→ **Problem to solve**
Repeat the entries without change, omitting the pictures.

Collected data
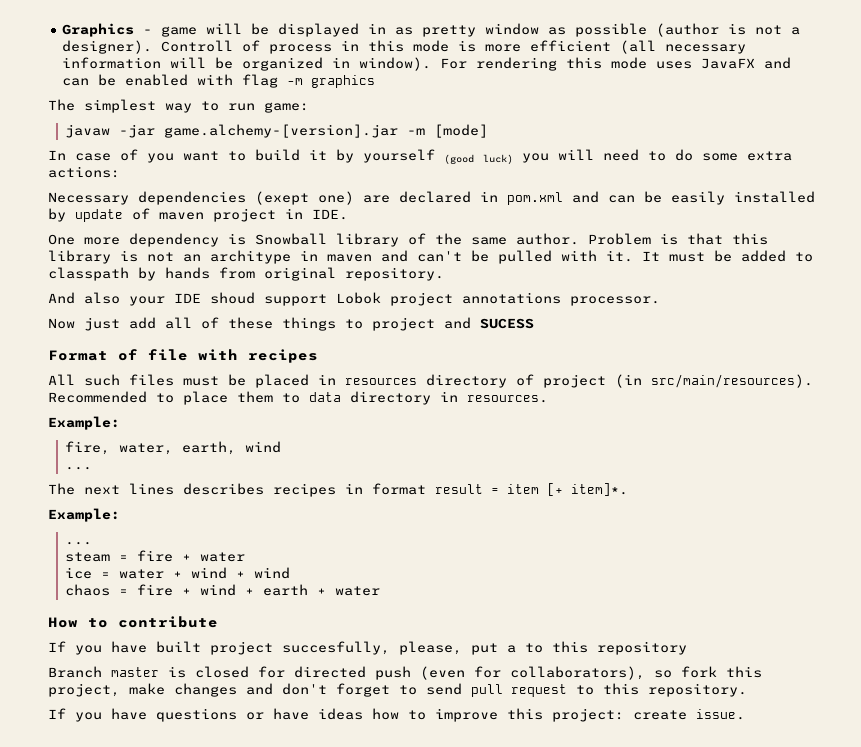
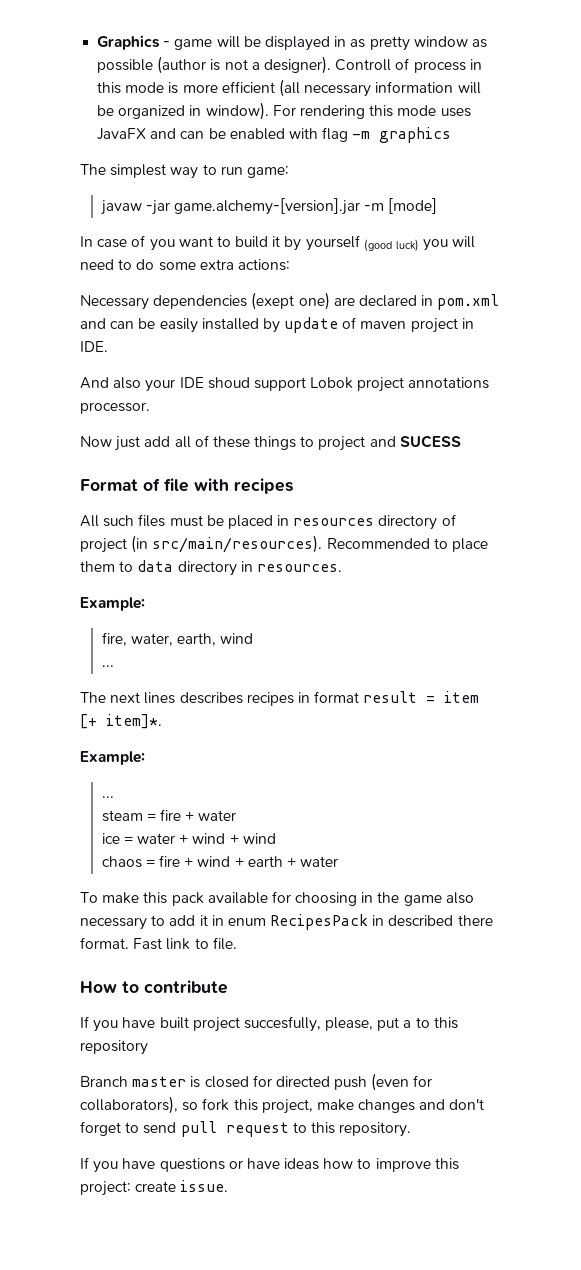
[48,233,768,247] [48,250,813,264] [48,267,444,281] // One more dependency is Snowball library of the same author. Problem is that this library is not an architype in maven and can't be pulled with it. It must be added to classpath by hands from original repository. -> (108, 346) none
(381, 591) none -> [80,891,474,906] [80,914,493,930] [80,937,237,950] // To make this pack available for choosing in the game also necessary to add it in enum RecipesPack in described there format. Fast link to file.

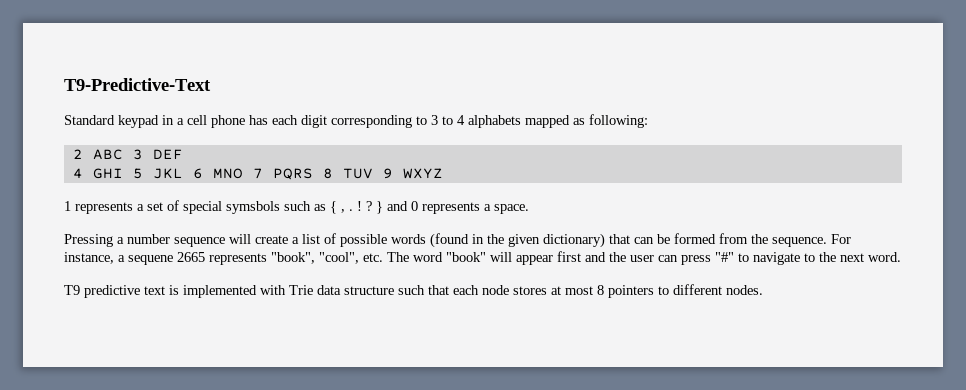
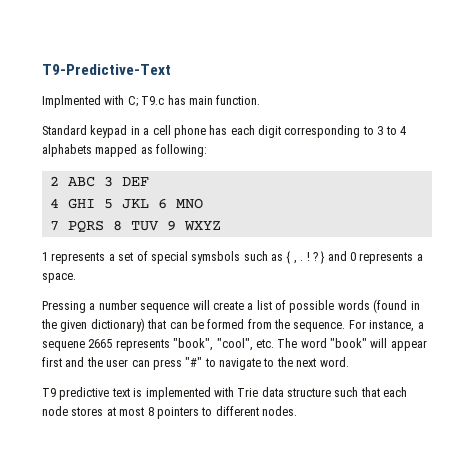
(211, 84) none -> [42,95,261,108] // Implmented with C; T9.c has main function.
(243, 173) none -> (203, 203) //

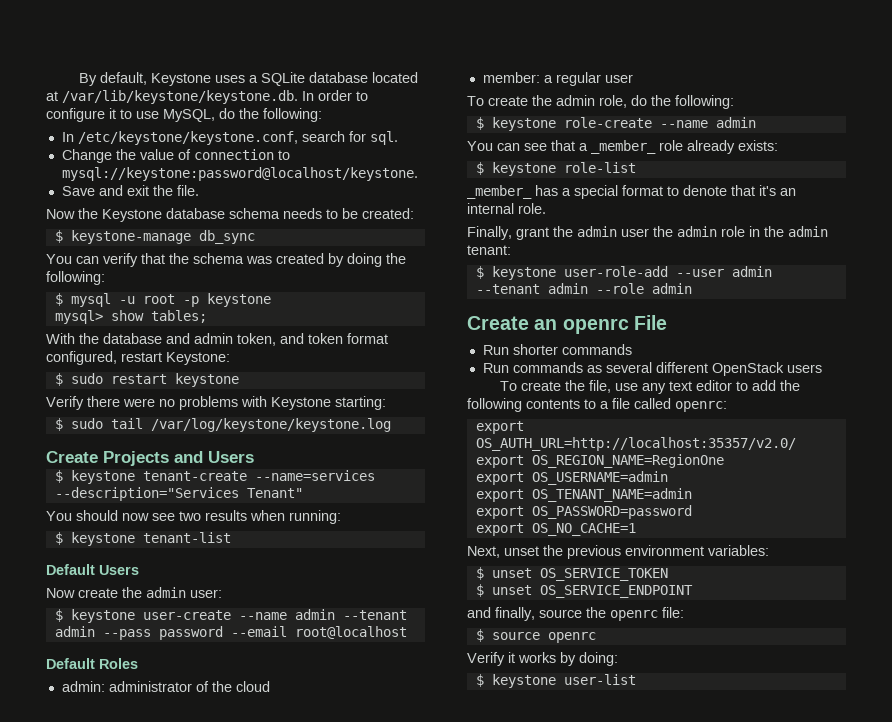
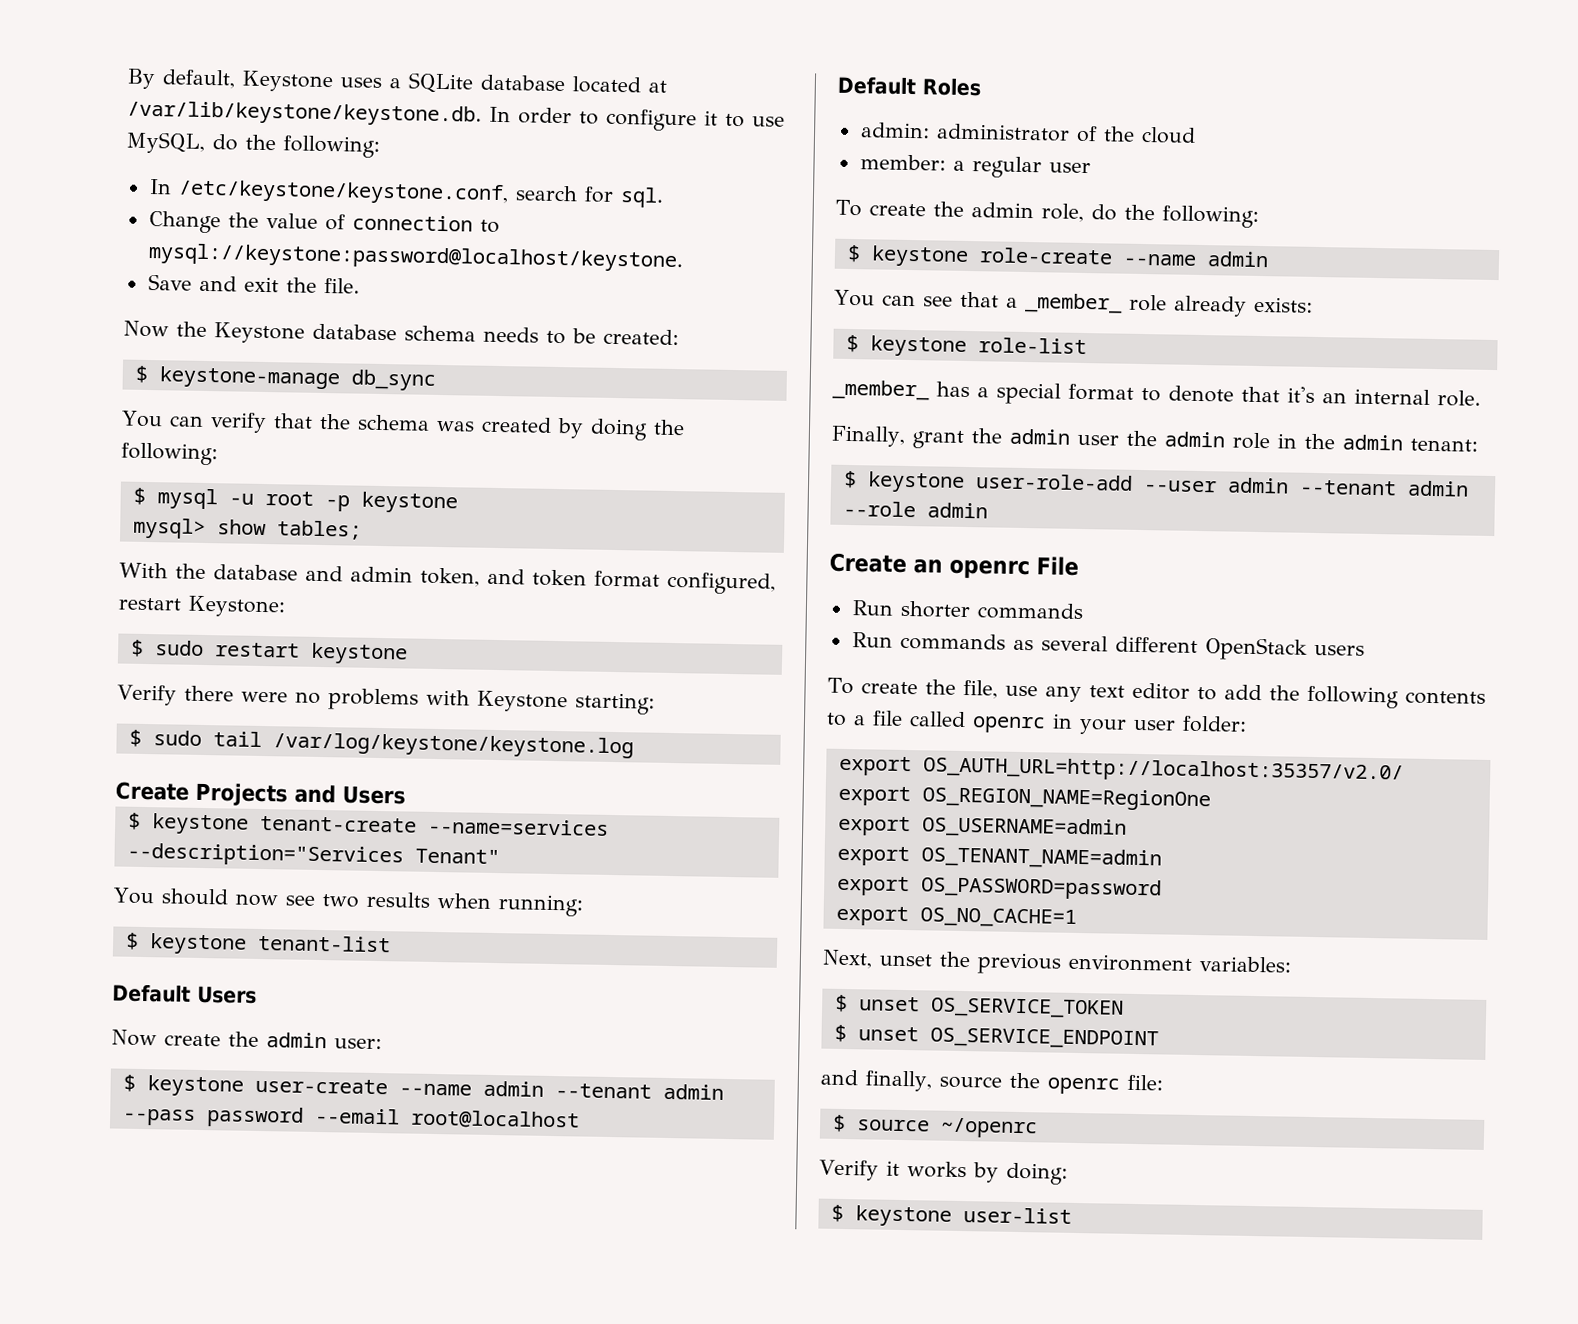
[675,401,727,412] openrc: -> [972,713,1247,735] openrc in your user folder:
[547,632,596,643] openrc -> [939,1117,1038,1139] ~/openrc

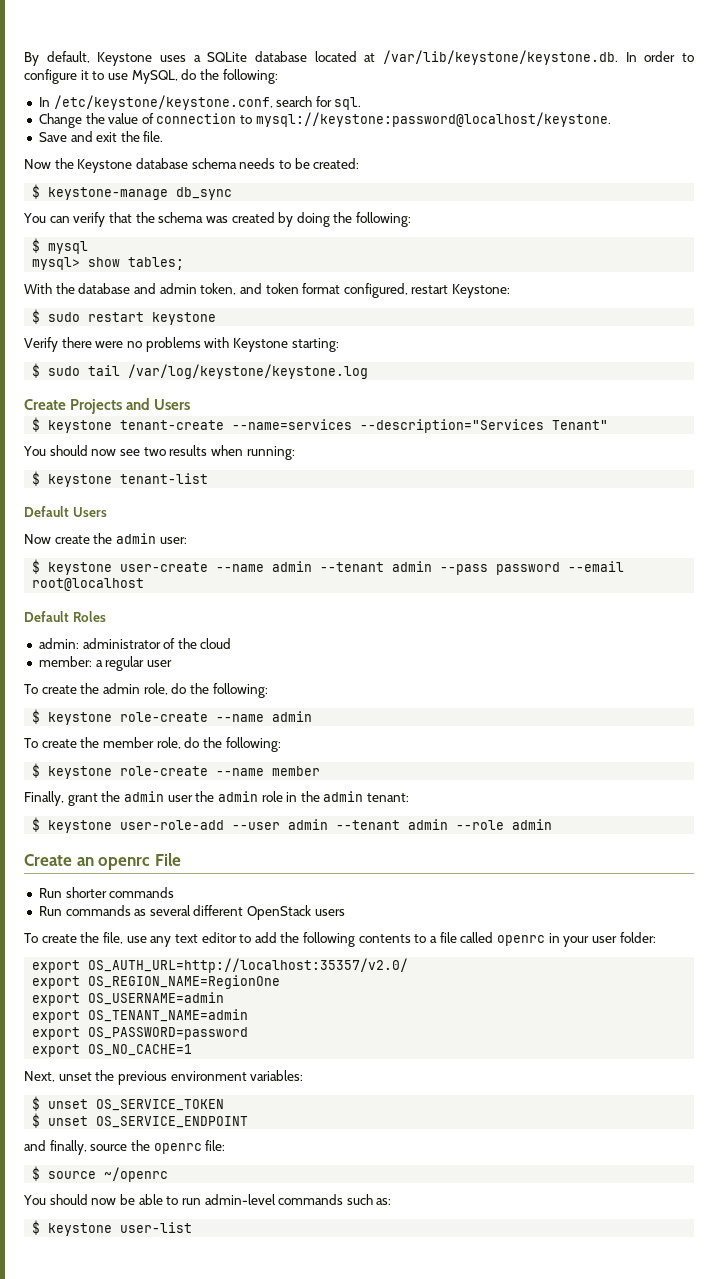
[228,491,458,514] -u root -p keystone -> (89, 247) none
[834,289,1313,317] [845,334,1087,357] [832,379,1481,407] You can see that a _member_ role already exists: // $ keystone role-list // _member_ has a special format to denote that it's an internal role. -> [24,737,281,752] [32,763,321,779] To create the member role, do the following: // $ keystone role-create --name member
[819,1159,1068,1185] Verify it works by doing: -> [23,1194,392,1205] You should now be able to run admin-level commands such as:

→ **Result of the task**
[48,233,768,247] [48,250,813,264] [48,267,444,281] // One more dependency is Snowball library of the same author. Problem is that this library is not an architype in maven and can't be pulled with it. It must be added to classpath by hands from original repository. -> (108, 346) none
(381, 591) none -> [80,891,474,906] [80,914,493,930] [80,937,237,950] // To make this pack available for choosing in the game also necessary to add it in enum RecipesPack in described there format. Fast link to file.

(211, 84) none -> [42,95,261,108] // Implmented with C; T9.c has main function.
(243, 173) none -> (203, 203) //

[675,401,727,412] openrc: -> [972,713,1247,735] openrc in your user folder:
[547,632,596,643] openrc -> [939,1117,1038,1139] ~/openrc

[228,491,458,514] -u root -p keystone -> (89, 247) none
[834,289,1313,317] [845,334,1087,357] [832,379,1481,407] You can see that a _member_ role already exists: // $ keystone role-list // _member_ has a special format to denote that it's an internal role. -> [24,737,281,752] [32,763,321,779] To create the member role, do the following: // $ keystone role-create --name member
[819,1159,1068,1185] Verify it works by doing: -> [23,1194,392,1205] You should now be able to run admin-level commands such as:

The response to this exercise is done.